Amazon.com Inc.’s (AMZN.O) cloud business is slowing, worrying investors.
Amazon’s cloud business dipped in April after having its worst quarterly growth since 2015.
If losses continue, Amazon, the world’s largest company by market worth, may lose $50 billion from its $1.126 trillion valuation.
Atlantic Equities analyst James Cordwell said Amazon Web Services’ growing exposure to technology businesses and start-ups, which have cut spending in recent months due to rising interest rates and inflation, caused the decline.
“This makes it more difficult to have confidence that Q2 will be the bottom in terms of the decline,” Cordwell said.
On Thursday’s post-earnings conference, Amazon’s finance head, Brian Olsavsky, said that cloud business growth would decline by 5 points this month from 16% in the first quarter as Amazon helps clients cut their payments.
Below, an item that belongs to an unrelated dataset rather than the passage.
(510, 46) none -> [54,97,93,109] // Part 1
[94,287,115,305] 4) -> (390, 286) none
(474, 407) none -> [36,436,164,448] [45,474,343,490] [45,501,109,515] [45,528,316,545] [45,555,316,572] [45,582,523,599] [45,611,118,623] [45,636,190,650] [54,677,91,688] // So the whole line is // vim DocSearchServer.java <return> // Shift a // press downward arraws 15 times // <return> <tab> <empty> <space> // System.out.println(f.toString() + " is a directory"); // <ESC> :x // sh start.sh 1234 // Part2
Microsoft Corp.’s (MSFT.O) Azure cloud business climbed 27%.
Microsoft raised its cloud infrastructure market share to 23% in the quarter, while industry leader Amazon maintained its 32% to 34% share.
Still, 17 analysts raised their price targets on Amazon’s cloud prospects, compared to 10 who lowered them. This is because Amazon was not losing consumers to other big businesses, CFRA Research analyst Arun Sundaram said.
“Amazon is the clear market share leader in cloud computing and they will remain that way,” Sundaram stated.